- **What is being asked**
In the records that follow, locate every line with "year" and extract it.

- **Excerpted records**
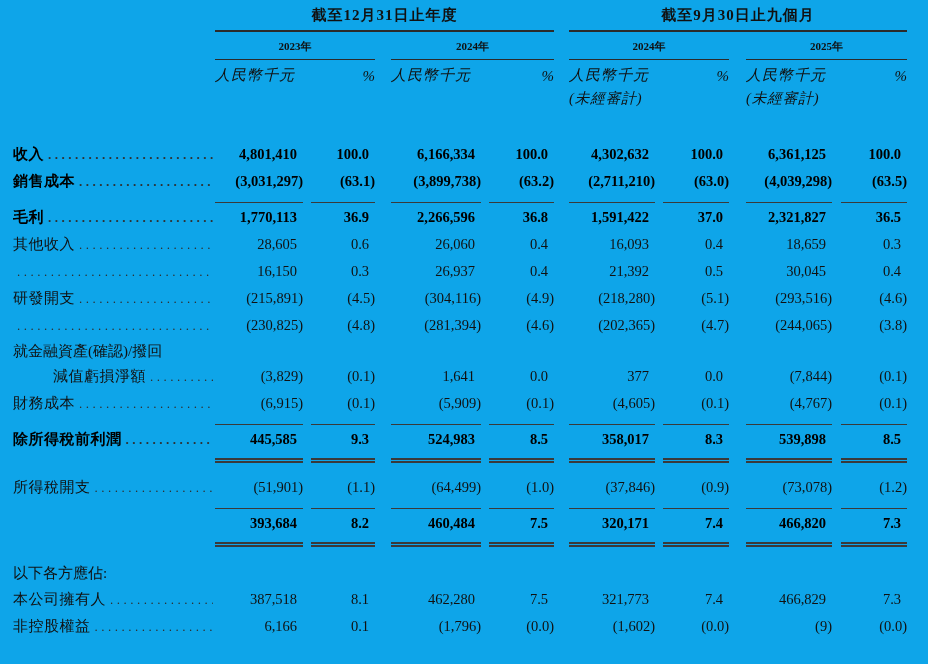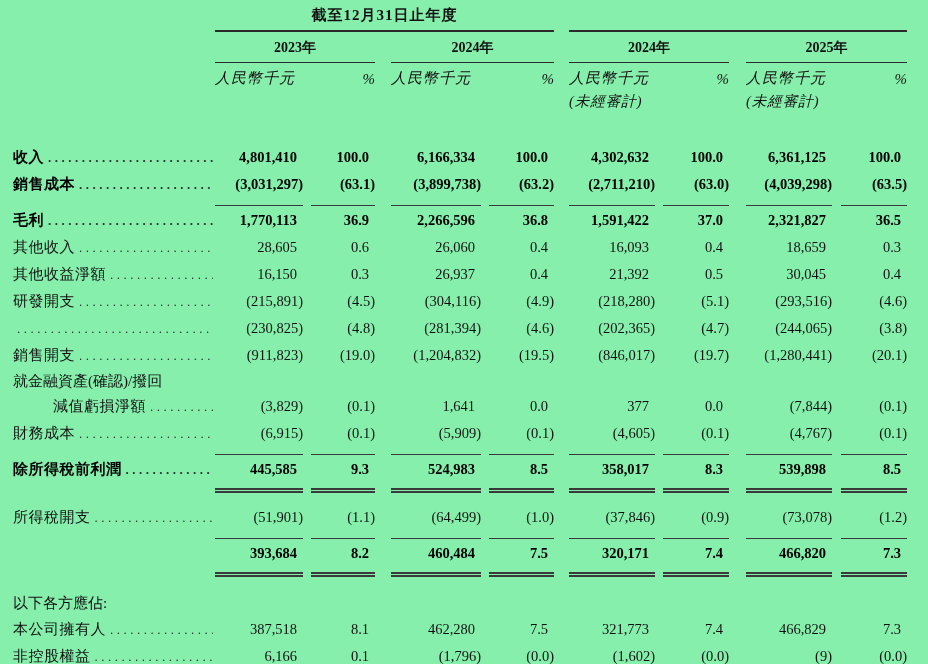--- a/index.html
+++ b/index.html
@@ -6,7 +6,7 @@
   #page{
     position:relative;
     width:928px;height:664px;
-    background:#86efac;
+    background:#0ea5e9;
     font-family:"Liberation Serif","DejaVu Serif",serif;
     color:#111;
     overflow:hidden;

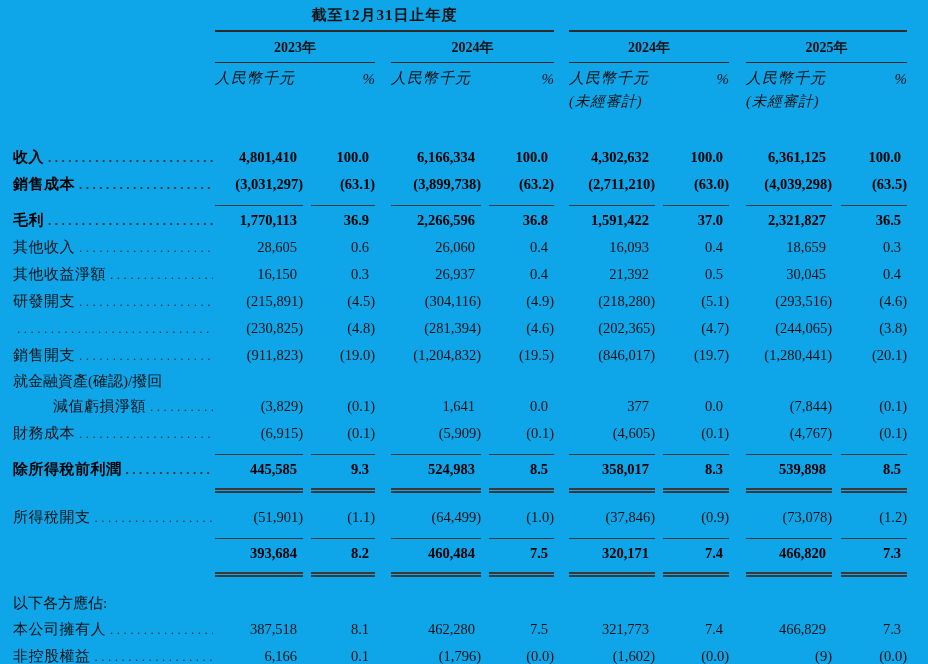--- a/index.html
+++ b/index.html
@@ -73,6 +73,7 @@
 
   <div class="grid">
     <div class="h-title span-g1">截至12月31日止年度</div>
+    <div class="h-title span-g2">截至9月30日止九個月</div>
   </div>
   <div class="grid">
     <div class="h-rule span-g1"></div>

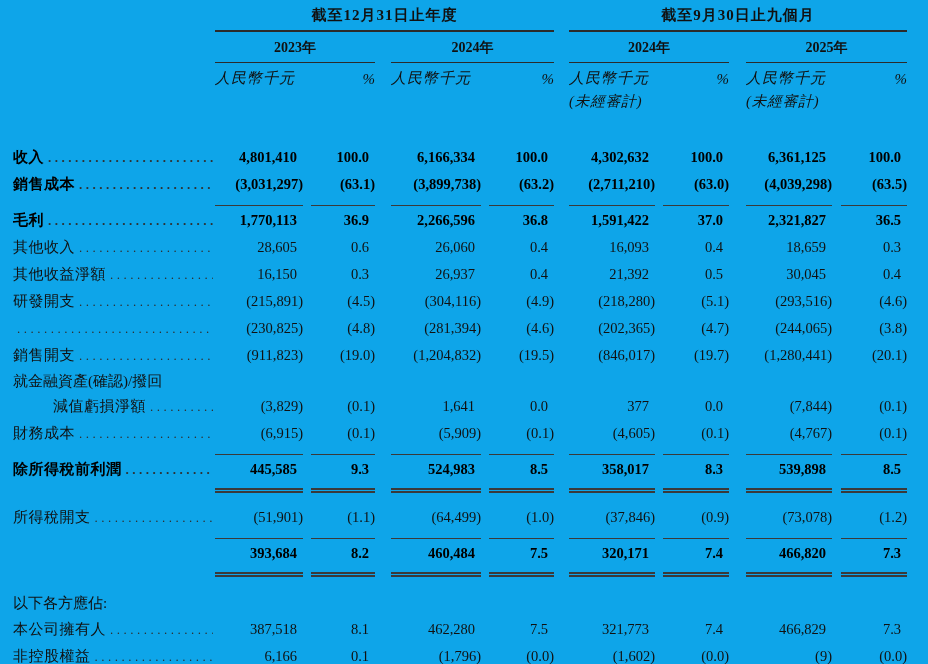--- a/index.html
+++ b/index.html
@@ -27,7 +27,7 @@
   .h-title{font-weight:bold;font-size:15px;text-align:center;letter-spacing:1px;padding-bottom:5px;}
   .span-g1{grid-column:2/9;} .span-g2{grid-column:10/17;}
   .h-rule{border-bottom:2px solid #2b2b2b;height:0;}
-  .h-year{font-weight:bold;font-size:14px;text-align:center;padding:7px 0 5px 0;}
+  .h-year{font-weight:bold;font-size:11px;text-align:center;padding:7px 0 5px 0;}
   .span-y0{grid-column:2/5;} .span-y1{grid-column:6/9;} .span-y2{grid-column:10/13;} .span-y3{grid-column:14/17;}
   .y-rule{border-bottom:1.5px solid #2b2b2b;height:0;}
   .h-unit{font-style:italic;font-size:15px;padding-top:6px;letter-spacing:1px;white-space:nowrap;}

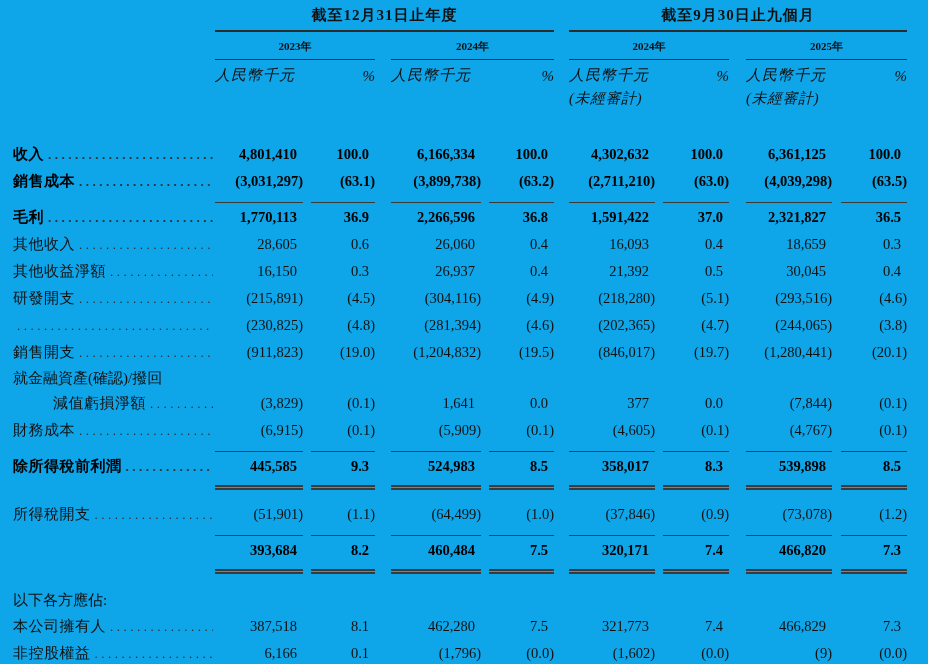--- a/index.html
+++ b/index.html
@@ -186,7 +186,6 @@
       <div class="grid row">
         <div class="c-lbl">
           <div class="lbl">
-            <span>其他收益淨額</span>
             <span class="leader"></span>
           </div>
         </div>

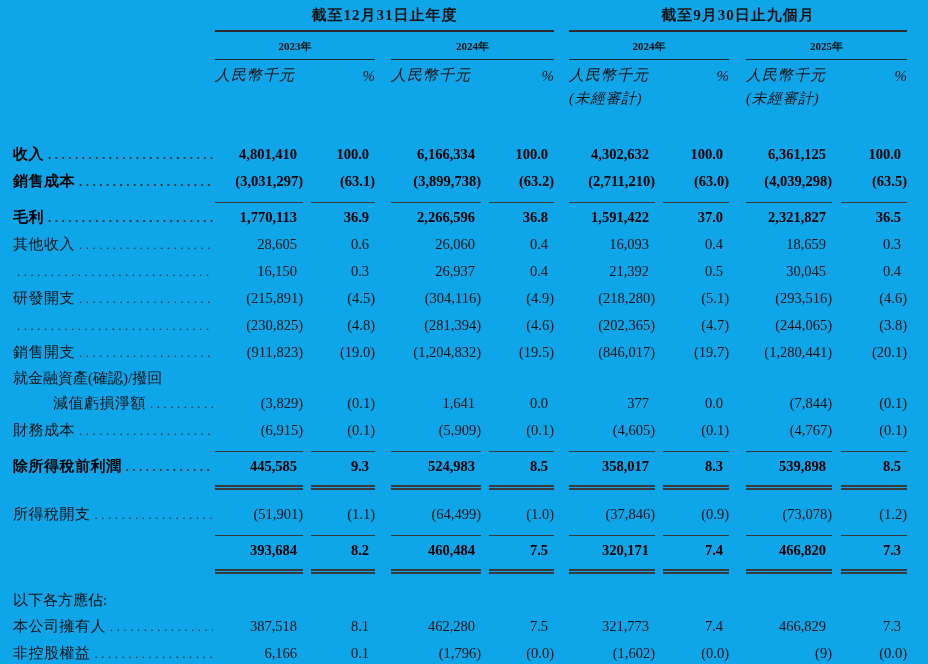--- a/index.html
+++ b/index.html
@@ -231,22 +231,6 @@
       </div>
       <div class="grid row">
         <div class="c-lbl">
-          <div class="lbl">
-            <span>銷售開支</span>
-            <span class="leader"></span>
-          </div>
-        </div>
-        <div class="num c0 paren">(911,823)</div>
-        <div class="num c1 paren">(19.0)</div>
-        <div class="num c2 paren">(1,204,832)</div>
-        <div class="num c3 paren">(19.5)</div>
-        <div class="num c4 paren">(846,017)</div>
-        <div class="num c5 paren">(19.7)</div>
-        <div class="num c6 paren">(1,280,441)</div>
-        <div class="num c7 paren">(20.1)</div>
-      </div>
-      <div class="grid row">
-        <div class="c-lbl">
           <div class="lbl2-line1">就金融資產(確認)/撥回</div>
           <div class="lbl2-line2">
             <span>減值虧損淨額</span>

- **Task result**
-  .h-year{font-weight:bold;font-size:14px;text-align:center;padding:7px 0 5px 0;}
+  .h-year{font-weight:bold;font-size:11px;text-align:center;padding:7px 0 5px 0;}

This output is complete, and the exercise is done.